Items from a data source
★ ★ ★ ★

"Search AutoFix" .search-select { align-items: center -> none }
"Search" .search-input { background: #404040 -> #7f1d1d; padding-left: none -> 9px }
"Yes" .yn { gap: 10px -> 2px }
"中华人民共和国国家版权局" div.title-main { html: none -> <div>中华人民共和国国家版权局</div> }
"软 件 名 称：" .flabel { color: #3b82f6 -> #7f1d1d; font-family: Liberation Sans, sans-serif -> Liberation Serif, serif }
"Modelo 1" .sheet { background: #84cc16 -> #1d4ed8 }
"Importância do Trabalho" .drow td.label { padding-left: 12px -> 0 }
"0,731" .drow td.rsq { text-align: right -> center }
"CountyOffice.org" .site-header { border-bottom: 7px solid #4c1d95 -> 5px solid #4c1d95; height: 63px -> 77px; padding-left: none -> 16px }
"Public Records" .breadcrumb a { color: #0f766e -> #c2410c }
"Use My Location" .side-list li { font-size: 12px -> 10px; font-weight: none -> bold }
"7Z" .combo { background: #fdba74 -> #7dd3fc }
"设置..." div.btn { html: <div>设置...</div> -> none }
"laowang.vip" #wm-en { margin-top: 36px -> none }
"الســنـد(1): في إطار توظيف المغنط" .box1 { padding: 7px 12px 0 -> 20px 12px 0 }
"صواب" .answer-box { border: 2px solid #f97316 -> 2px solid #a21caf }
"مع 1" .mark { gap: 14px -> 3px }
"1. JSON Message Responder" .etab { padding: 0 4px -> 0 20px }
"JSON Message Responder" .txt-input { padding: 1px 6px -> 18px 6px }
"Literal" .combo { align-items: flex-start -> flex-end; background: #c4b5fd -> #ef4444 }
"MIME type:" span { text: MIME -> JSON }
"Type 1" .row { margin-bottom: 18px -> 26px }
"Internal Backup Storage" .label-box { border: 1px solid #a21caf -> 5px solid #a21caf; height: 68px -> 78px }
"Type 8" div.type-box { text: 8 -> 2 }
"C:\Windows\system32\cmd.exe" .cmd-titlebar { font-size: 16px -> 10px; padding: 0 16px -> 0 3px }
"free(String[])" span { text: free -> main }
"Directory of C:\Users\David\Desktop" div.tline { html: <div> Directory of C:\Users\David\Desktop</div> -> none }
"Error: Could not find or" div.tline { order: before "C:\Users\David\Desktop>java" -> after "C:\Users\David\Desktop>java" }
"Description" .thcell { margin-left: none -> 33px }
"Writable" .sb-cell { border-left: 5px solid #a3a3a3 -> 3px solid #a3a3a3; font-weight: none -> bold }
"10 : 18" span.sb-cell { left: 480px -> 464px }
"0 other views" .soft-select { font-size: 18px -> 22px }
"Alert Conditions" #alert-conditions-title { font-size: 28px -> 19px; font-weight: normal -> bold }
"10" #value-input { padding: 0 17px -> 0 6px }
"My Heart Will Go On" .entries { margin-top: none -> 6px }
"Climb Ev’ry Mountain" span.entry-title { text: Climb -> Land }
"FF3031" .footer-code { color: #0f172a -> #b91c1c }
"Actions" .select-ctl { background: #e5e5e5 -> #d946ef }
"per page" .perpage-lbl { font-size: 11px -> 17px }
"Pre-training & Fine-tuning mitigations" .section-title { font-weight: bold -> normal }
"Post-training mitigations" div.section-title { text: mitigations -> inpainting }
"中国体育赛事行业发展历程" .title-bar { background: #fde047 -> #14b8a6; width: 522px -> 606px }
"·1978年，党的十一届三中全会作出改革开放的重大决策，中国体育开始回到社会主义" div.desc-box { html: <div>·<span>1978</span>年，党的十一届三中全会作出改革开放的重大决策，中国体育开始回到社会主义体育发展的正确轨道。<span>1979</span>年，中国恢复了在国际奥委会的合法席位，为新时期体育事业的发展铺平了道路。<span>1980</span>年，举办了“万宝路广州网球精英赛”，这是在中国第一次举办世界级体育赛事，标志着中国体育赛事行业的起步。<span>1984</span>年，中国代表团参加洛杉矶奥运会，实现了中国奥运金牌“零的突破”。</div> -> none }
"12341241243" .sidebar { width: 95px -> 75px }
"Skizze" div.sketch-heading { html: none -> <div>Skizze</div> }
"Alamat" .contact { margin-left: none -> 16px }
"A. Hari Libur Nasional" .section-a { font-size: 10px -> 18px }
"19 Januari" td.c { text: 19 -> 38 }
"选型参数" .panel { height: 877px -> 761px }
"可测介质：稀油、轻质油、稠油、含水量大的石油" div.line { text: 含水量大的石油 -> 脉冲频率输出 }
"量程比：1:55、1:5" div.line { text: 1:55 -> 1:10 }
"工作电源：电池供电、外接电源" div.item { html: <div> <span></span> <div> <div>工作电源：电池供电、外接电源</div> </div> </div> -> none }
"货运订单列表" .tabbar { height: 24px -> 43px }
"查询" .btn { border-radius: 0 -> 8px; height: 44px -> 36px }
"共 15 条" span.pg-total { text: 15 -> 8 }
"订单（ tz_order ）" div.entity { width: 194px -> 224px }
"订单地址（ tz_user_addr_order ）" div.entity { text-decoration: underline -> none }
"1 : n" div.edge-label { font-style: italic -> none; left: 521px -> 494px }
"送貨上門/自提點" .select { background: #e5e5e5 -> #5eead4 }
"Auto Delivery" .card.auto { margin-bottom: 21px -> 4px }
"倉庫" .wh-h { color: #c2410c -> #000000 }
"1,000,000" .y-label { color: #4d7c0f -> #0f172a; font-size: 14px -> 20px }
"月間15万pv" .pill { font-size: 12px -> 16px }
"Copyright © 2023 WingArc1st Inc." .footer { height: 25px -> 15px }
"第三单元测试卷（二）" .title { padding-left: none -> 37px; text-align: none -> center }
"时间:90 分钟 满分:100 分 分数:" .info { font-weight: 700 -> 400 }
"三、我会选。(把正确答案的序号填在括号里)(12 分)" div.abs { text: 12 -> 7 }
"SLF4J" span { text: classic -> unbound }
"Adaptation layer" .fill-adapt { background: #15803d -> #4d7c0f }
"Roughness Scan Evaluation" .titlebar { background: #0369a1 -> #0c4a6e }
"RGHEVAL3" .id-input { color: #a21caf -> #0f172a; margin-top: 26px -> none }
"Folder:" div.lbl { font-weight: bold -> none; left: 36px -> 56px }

★ ★ ★ ★

## Action item
Quote verbatim the line containing "text-decoration: underline ->" and every line after it through the end of the records above.

## Solved problem
"订单地址（ tz_user_addr_order ）" div.entity { text-decoration: underline -> none }
"1 : n" div.edge-label { font-style: italic -> none; left: 521px -> 494px }
"送貨上門/自提點" .select { background: #e5e5e5 -> #5eead4 }
"Auto Delivery" .card.auto { margin-bottom: 21px -> 4px }
"倉庫" .wh-h { color: #c2410c -> #000000 }
"1,000,000" .y-label { color: #4d7c0f -> #0f172a; font-size: 14px -> 20px }
"月間15万pv" .pill { font-size: 12px -> 16px }
"Copyright © 2023 WingArc1st Inc." .footer { height: 25px -> 15px }
"第三单元测试卷（二）" .title { padding-left: none -> 37px; text-align: none -> center }
"时间:90 分钟 满分:100 分 分数:" .info { font-weight: 700 -> 400 }
"三、我会选。(把正确答案的序号填在括号里)(12 分)" div.abs { text: 12 -> 7 }
"SLF4J" span { text: classic -> unbound }
"Adaptation layer" .fill-adapt { background: #15803d -> #4d7c0f }
"Roughness Scan Evaluation" .titlebar { background: #0369a1 -> #0c4a6e }
"RGHEVAL3" .id-input { color: #a21caf -> #0f172a; margin-top: 26px -> none }
"Folder:" div.lbl { font-weight: bold -> none; left: 36px -> 56px }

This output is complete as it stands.